---------- Data for analysis ----------
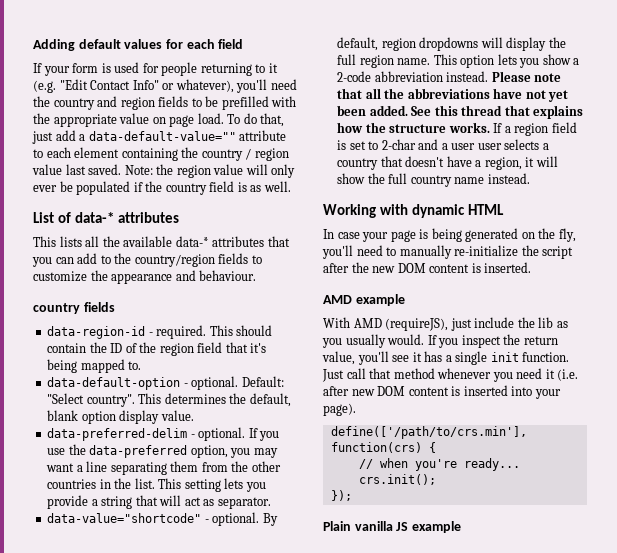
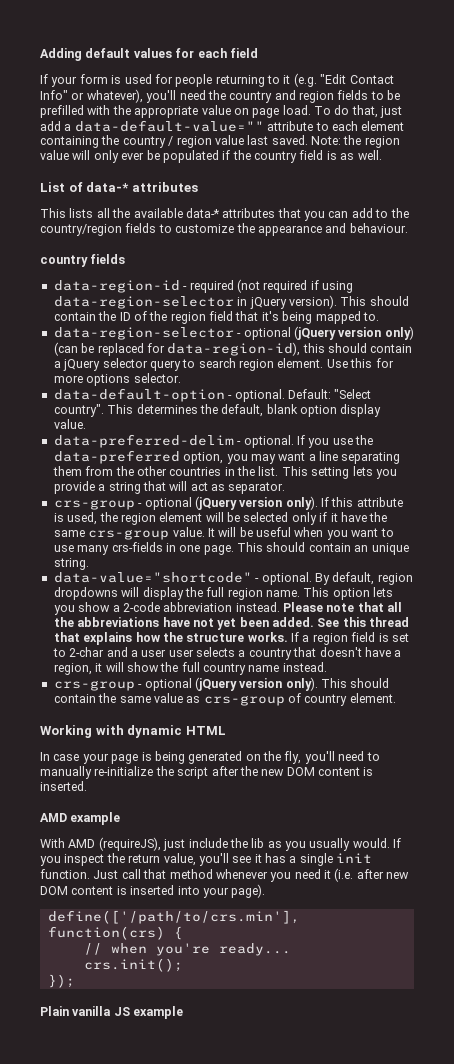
- data-region-id - required.
+ data-region-id - required (not required if using data-region-selector in jQuery version).
+ data-region-selector - optional (jQuery version only) (can be replaced for data-region-id), this should contain a jQuery selector query to search region element. Use this for more options selector.
+ crs-group - optional (jQuery version only). If this attribute is used, the region element will be selected only if it have the same crs-group value. It will be useful when you want to use many crs-fields in one page. This should contain an unique string.
+ crs-group - optional (jQuery version only). This should contain the same value as crs-group of country element.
----------
Your task: Once you reach the line with "in jQuery version)." in the data above, copy it and every line after it exactly, up to and including the line with "more options selector.".

Result:
+ data-region-id - required (not required if using data-region-selector in jQuery version).
+ data-region-selector - optional (jQuery version only) (can be replaced for data-region-id), this should contain a jQuery selector query to search region element. Use this for more options selector.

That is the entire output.